# Description of the task:
Transcribe the data below verbatim from the line with "7340a sessió | total_score: 42.705 -> 42.797" to the line with "column linea | position: none -> 2". Include both of those lines.

# Data to use:

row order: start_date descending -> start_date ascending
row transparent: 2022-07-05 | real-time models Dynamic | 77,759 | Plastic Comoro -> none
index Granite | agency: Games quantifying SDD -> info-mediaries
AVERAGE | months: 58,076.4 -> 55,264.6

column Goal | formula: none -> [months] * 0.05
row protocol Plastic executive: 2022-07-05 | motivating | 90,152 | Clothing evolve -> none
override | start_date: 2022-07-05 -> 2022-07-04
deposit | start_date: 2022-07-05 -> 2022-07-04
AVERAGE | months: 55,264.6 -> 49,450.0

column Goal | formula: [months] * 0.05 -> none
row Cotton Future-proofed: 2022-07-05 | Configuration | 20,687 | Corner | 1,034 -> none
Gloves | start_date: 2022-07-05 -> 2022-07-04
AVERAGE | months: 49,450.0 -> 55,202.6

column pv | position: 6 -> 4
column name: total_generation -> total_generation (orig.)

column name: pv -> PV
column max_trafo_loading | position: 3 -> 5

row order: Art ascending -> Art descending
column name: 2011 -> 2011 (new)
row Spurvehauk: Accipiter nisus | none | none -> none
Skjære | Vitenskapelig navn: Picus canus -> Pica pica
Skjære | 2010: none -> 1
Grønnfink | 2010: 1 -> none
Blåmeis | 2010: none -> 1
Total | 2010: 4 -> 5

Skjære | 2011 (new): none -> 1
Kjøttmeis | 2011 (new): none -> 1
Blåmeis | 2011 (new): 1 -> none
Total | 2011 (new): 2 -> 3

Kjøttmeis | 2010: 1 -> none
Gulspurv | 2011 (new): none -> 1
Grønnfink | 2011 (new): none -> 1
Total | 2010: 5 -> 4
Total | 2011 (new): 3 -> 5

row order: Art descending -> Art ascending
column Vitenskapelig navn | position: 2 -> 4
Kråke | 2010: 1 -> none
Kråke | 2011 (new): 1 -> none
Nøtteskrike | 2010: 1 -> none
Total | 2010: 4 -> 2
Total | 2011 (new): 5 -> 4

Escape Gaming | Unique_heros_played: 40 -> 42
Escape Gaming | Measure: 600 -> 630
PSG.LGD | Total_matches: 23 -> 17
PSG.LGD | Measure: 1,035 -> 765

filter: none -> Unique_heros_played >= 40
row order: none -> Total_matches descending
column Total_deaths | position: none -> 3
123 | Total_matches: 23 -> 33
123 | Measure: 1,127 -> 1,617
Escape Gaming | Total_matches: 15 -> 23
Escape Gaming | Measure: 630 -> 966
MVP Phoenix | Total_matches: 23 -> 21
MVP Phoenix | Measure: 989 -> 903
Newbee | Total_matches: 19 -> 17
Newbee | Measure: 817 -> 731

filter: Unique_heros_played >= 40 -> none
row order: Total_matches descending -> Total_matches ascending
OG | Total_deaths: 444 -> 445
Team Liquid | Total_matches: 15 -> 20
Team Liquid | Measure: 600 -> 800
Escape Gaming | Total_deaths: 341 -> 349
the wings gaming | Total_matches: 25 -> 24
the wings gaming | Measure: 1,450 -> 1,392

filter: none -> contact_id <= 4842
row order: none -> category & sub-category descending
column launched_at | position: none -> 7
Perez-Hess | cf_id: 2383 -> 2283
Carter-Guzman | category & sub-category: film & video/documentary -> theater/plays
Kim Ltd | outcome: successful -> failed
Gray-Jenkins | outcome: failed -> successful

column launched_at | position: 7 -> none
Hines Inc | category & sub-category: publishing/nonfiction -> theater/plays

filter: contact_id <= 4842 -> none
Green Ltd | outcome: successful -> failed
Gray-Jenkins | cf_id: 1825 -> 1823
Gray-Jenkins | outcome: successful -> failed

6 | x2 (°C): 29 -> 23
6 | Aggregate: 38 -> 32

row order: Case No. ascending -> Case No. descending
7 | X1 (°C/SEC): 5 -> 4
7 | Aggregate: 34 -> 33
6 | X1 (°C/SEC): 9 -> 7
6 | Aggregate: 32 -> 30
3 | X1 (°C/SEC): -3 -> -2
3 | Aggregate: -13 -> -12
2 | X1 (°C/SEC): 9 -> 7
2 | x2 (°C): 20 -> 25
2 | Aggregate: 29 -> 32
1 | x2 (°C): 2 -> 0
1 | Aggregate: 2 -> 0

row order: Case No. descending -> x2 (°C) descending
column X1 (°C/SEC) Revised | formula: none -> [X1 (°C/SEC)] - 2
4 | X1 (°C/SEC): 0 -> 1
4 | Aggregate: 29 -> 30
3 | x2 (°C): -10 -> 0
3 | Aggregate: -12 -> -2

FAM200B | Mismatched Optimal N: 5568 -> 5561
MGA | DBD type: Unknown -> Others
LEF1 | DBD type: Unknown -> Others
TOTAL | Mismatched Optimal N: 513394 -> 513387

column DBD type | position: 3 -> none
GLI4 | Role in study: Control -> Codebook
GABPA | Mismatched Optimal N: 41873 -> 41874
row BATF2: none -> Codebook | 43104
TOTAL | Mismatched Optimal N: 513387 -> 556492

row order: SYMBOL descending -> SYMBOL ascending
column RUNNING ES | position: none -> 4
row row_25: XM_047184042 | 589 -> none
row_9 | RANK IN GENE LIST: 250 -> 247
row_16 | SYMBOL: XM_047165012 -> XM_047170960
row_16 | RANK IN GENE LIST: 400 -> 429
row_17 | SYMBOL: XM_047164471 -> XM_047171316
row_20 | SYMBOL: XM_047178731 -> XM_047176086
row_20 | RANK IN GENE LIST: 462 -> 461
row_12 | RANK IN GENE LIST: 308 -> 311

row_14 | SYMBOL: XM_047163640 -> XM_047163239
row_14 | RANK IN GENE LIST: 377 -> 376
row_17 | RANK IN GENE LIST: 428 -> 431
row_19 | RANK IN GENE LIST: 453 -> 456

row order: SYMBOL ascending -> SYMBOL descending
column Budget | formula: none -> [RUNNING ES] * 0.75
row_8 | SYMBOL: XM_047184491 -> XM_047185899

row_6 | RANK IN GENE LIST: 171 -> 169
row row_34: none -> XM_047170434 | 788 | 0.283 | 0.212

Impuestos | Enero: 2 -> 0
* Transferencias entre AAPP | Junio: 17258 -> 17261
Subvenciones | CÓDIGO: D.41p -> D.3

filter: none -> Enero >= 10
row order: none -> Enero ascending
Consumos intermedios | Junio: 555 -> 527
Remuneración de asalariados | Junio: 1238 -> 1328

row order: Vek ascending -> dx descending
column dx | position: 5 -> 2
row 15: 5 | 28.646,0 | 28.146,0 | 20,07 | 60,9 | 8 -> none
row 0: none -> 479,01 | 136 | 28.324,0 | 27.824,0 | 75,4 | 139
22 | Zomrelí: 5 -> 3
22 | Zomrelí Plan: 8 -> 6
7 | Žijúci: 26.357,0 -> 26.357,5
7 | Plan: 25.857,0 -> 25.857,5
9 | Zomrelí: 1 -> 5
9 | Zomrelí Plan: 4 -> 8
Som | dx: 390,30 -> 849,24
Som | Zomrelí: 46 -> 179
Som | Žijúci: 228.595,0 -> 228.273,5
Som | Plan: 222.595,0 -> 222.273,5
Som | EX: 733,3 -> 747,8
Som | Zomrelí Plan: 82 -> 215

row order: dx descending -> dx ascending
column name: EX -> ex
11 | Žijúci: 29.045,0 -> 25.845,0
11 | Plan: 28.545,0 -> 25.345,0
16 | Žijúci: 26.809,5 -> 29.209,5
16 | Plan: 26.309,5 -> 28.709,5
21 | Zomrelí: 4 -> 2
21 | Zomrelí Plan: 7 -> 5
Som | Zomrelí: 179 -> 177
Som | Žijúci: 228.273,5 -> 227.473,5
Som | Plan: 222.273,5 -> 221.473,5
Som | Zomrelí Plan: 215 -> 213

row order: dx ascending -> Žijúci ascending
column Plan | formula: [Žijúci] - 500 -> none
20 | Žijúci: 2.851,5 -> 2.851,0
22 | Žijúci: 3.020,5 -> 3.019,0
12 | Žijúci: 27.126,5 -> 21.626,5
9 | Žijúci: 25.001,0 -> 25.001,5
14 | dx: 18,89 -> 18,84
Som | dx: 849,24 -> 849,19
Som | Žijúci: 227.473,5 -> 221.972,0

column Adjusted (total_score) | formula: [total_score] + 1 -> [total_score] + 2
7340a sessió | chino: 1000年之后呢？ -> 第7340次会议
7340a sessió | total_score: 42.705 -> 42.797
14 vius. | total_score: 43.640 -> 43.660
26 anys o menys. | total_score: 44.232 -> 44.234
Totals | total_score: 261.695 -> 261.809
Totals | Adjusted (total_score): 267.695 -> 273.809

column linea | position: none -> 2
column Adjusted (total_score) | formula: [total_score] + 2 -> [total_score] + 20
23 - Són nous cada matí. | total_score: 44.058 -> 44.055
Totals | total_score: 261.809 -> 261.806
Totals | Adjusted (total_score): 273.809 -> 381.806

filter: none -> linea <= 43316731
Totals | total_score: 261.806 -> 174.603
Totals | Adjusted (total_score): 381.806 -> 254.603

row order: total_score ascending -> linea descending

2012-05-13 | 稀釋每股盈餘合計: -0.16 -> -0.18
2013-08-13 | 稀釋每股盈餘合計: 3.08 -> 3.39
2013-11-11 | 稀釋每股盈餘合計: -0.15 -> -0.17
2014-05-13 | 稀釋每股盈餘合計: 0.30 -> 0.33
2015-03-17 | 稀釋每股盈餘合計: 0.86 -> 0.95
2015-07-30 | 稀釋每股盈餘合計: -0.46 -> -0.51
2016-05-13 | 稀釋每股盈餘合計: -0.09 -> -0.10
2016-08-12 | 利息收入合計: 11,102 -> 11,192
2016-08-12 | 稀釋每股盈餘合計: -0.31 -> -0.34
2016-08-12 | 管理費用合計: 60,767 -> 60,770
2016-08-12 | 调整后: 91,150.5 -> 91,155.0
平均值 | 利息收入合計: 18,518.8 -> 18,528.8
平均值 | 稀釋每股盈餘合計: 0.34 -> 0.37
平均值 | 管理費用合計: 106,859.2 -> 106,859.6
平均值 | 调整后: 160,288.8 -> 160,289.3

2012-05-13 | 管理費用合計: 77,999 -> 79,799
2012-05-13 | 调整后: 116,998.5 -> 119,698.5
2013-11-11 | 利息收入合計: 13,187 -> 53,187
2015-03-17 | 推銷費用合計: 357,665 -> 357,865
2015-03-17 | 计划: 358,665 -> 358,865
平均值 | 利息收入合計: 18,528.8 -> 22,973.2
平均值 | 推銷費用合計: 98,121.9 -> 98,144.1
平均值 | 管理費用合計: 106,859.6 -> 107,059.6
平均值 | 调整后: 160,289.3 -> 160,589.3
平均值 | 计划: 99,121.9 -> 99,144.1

# Reply:
7340a sessió | total_score: 42.705 -> 42.797
14 vius. | total_score: 43.640 -> 43.660
26 anys o menys. | total_score: 44.232 -> 44.234
Totals | total_score: 261.695 -> 261.809
Totals | Adjusted (total_score): 267.695 -> 273.809

column linea | position: none -> 2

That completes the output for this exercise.